We wanted the game to capitalize on discovery.”
— Adrienne Mackey, Swim Pony founder and artistic director
The 23 members range across the watershed from the Pocono Mountains down to Wilmington, Delaware. In addition to geography they vary in a lot of other ways that make cross-cutting projects difficult. Some have physical environmental centers, while others, like the Tookany/Tacony-Frankford Watershed Partnership, work entirely in the community.
Some are run by government agencies, others by private nonprofit organizations. Some are in rural communities, others in the suburbs and several, like Bartram’s Garden in Southwest Philadelphia or the Center for Aquatic Sciences in Camden, sit in the heart of the city.
“What would an art project look like across a watershed with 23 centers that are unique?” asks Teresa Jaynes, project director for the alliance’s Lenapehoking Watershed program. “How can we introduce the idea of art as a methodology to talk about the issues the alliance had put at the front of their goals, like equity, indigenous sovereignty and community engagement?”

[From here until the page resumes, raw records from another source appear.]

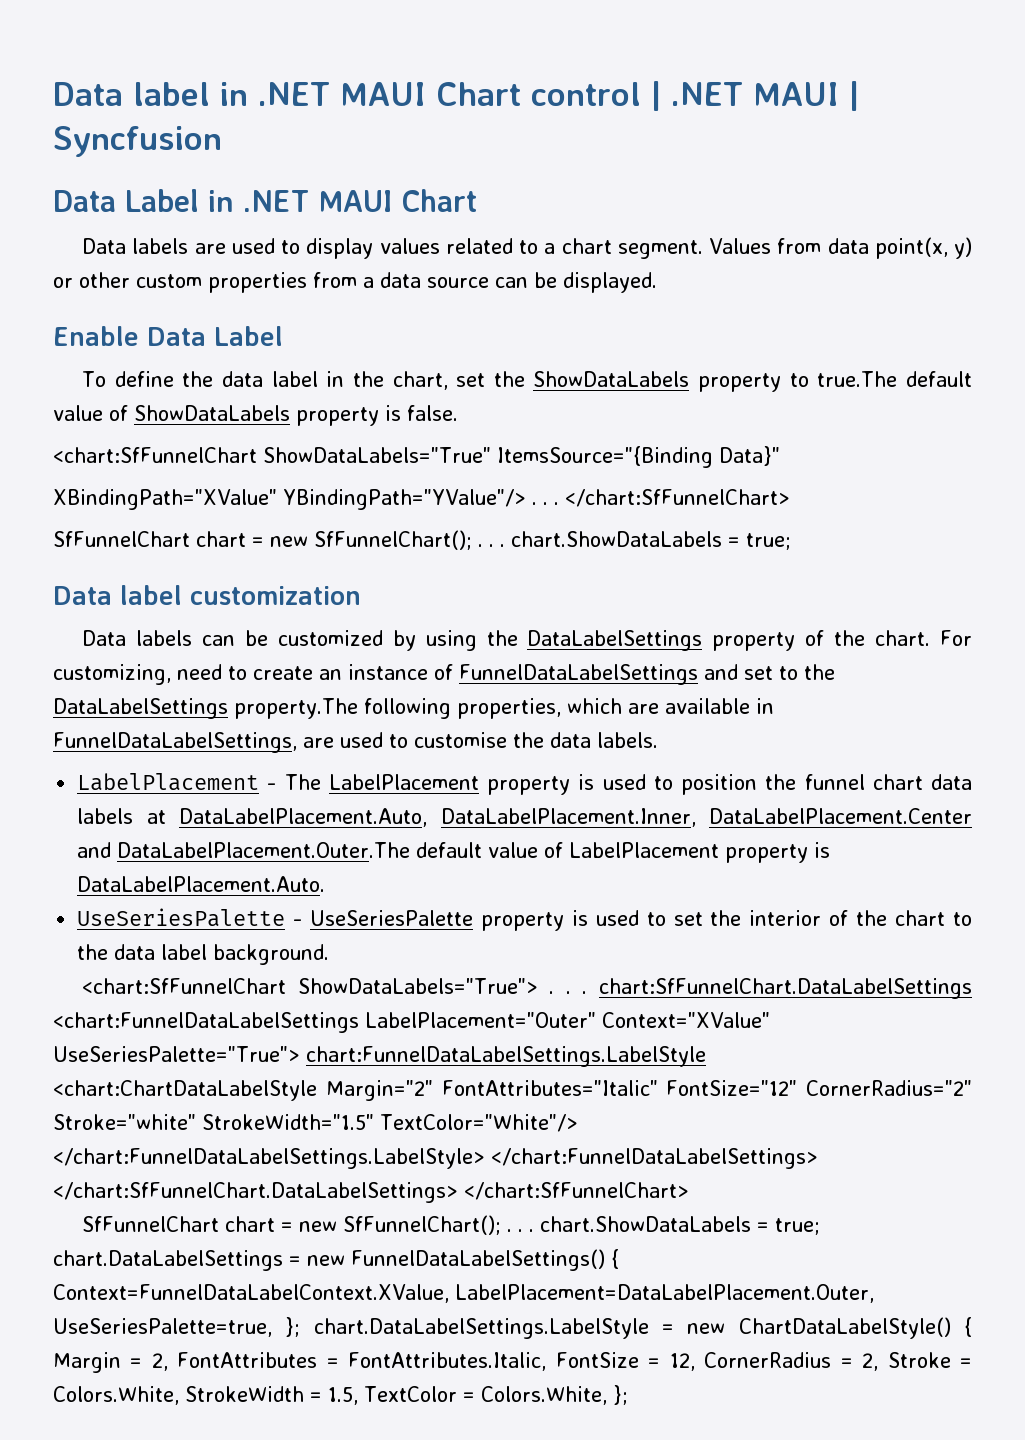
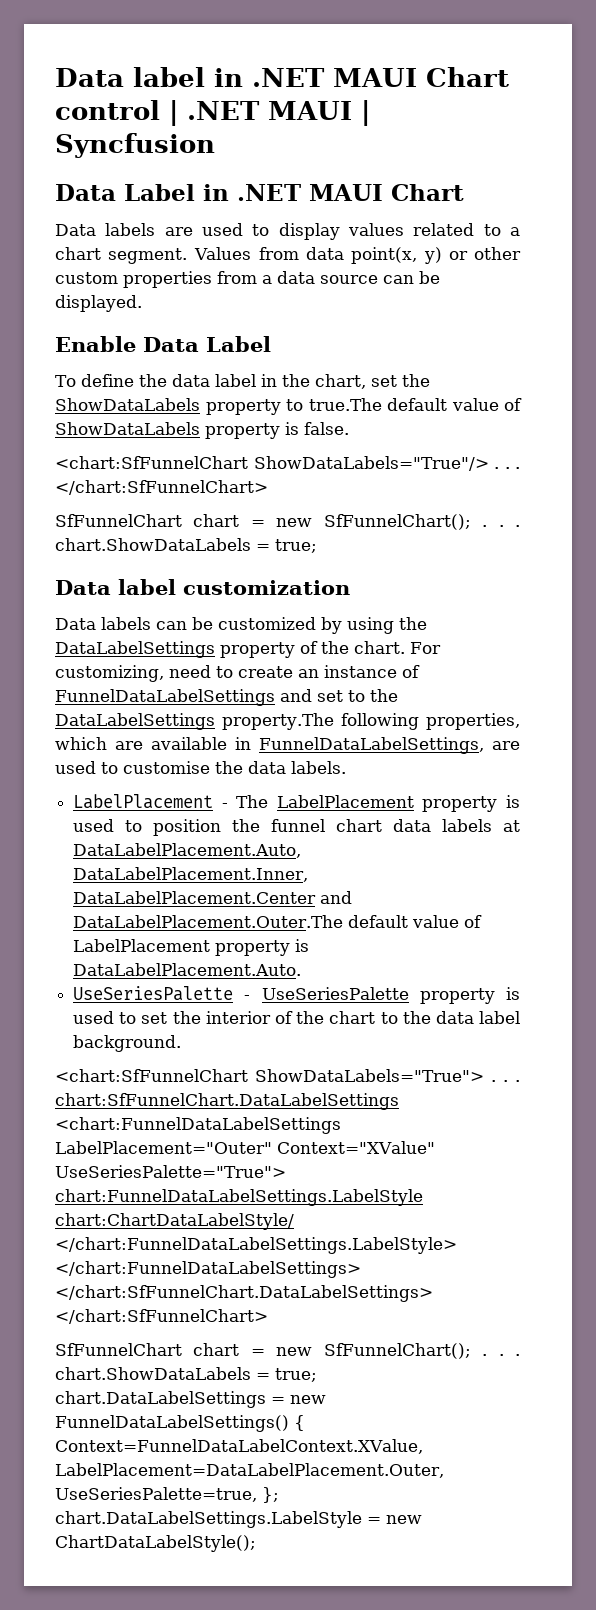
- <chart:SfFunnelChart ShowDataLabels="True" ItemsSource="{Binding Data}"
- XBindingPath="XValue" YBindingPath="YValue"/> . . .
+ <chart:SfFunnelChart ShowDataLabels="True"/> . . .
- <chart:SfFunnelChart ShowDataLabels="True"> . . . chart:SfFunnelChart.DataLabelSettings <chart:FunnelDataLabelSettings LabelPlacement="Outer" Context="XValue" UseSeriesPalette="True"> chart:FunnelDataLabelSettings.LabelStyle <chart:ChartDataLabelStyle Margin="2" FontAttributes="Italic" FontSize="12" CornerRadius="2" Stroke="white" StrokeWidth="1.5" TextColor="White"/> </chart:FunnelDataLabelSettings.LabelStyle> </chart:FunnelDataLabelSettings> </chart:SfFunnelChart.DataLabelSettings> </chart:SfFunnelChart>
+ <chart:SfFunnelChart ShowDataLabels="True"> . . . chart:SfFunnelChart.DataLabelSettings <chart:FunnelDataLabelSettings LabelPlacement="Outer" Context="XValue" UseSeriesPalette="True"> chart:FunnelDataLabelSettings.LabelStyle chart:ChartDataLabelStyle/ </chart:FunnelDataLabelSettings.LabelStyle> </chart:FunnelDataLabelSettings> </chart:SfFunnelChart.DataLabelSettings> </chart:SfFunnelChart>
- SfFunnelChart chart = new SfFunnelChart(); . . . chart.ShowDataLabels = true; chart.DataLabelSettings = new FunnelDataLabelSettings() { Context=FunnelDataLabelContext.XValue, LabelPlacement=DataLabelPlacement.Outer, UseSeriesPalette=true, }; chart.DataLabelSettings.LabelStyle = new ChartDataLabelStyle() { Margin = 2, FontAttributes = FontAttributes.Italic, FontSize = 12, CornerRadius = 2, Stroke = Colors.White, StrokeWidth = 1.5, TextColor = Colors.White, };
+ SfFunnelChart chart = new SfFunnelChart(); . . . chart.ShowDataLabels = true; chart.DataLabelSettings = new FunnelDataLabelSettings() { Context=FunnelDataLabelContext.XValue, LabelPlacement=DataLabelPlacement.Outer, UseSeriesPalette=true, }; chart.DataLabelSettings.LabelStyle = new ChartDataLabelStyle();

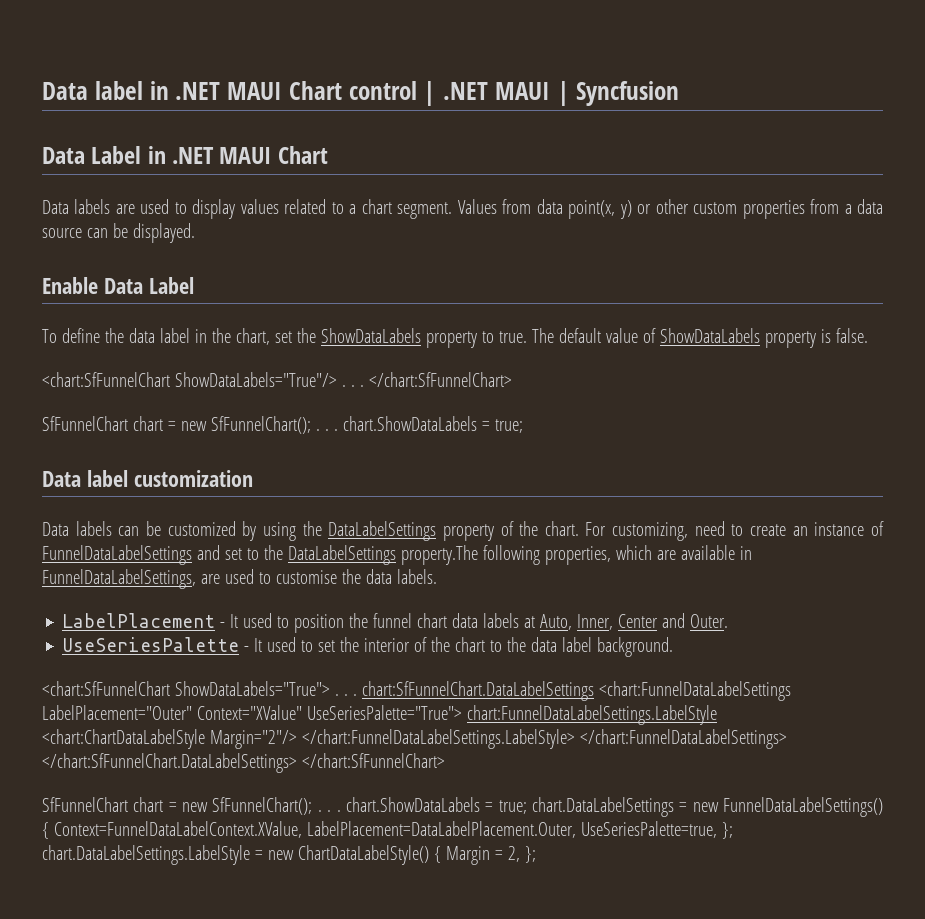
- To define the data label in the chart, set the ShowDataLabels property to true.The default value of ShowDataLabels property is false.
+ To define the data label in the chart, set the ShowDataLabels property to true. The default value of ShowDataLabels property is false.
- LabelPlacement - The LabelPlacement property is used to position the funnel chart data labels at DataLabelPlacement.Auto, DataLabelPlacement.Inner, DataLabelPlacement.Center and DataLabelPlacement.Outer.The default value of LabelPlacement property is DataLabelPlacement.Auto.
+ LabelPlacement - It used to position the funnel chart data labels at Auto, Inner, Center and Outer.
- UseSeriesPalette - UseSeriesPalette property is used to set the interior of the chart to the data label background.
+ UseSeriesPalette - It used to set the interior of the chart to the data label background.
- <chart:SfFunnelChart ShowDataLabels="True"> . . . chart:SfFunnelChart.DataLabelSettings <chart:FunnelDataLabelSettings LabelPlacement="Outer" Context="XValue" UseSeriesPalette="True"> chart:FunnelDataLabelSettings.LabelStyle chart:ChartDataLabelStyle/ </chart:FunnelDataLabelSettings.LabelStyle> </chart:FunnelDataLabelSettings> </chart:SfFunnelChart.DataLabelSettings> </chart:SfFunnelChart>
+ <chart:SfFunnelChart ShowDataLabels="True"> . . . chart:SfFunnelChart.DataLabelSettings <chart:FunnelDataLabelSettings LabelPlacement="Outer" Context="XValue" UseSeriesPalette="True"> chart:FunnelDataLabelSettings.LabelStyle <chart:ChartDataLabelStyle Margin="2"/> </chart:FunnelDataLabelSettings.LabelStyle> </chart:FunnelDataLabelSettings> </chart:SfFunnelChart.DataLabelSettings> </chart:SfFunnelChart>
- SfFunnelChart chart = new SfFunnelChart(); . . . chart.ShowDataLabels = true; chart.DataLabelSettings = new FunnelDataLabelSettings() { Context=FunnelDataLabelContext.XValue, LabelPlacement=DataLabelPlacement.Outer, UseSeriesPalette=true, }; chart.DataLabelSettings.LabelStyle = new ChartDataLabelStyle();
+ SfFunnelChart chart = new SfFunnelChart(); . . . chart.ShowDataLabels = true; chart.DataLabelSettings = new FunnelDataLabelSettings() { Context=FunnelDataLabelContext.XValue, LabelPlacement=DataLabelPlacement.Outer, UseSeriesPalette=true, }; chart.DataLabelSettings.LabelStyle = new ChartDataLabelStyle() { Margin = 2, };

Swim Pony, which had previously produced interactive performance works, submitted a proposal for a game, which they refined as they participated in successive rounds of the competition. As the Swim Pony team talked with staff from alliance member organizations, they noticed a gap in environmental programming.
“One of the things I was hearing a lot was that there is a lot of programming for little kids, a lot for retirees, but there is this band of people, 20- to 30-somethings who are active but not necessarily outdoorsy and just don’t go to nature centers,” Mackey says. “Sometimes it’s cultural. If you haven’t grown up going to nature centers you might walk in the door and you don’t know what to do.”
They worked to develop a self-directed game that wouldn’t require additional time from the overworked staff of environmental organizations. “Something you can hand people and they could go, learn about the center, and ideally come back and learn more,” Mackey says.
Swim Pony selected illustrators Meg Lemieur and Bri Barton for the artwork on the cards.
“We wanted date night energy, fun, silly, approachable and not homework. I didn’t want this to feel like art broccoli,” Mackey says.
They also worked with the Nanticoke Lenni-Lenape Tribal Nation as they developed Aqua Marooned!, ultimately producing a Lenape expansion deck.
“They recognized they needed to have someone to speak on Lenape issues to make sure it was a positive representation of Lenape people and culture,” says Trinity Norwood, a citizen of the nation and a consultant for the game.
“Lots of times people want to honor the Lenape people and they might go about it with a positive heart, but they might still make mistakes,” Norwood continues. “A good example is people cover Lenape history but they talk about us in the past tense. We’re still here, we are current people and we will be here in the future. So there are cards in there that talk about what Lenape people are doing today and doing for the environment.”
Aqua Marooned! was supposed to land in Lenapehoking in August 2021, but shipments of the cards were delayed by supply chain issues. They ultimately arrived in December.
Packs are available for free from alliance member organizations. With no plans to print more, Aqua Marooned!’s stay will be brief, just like the aliens’ expedition.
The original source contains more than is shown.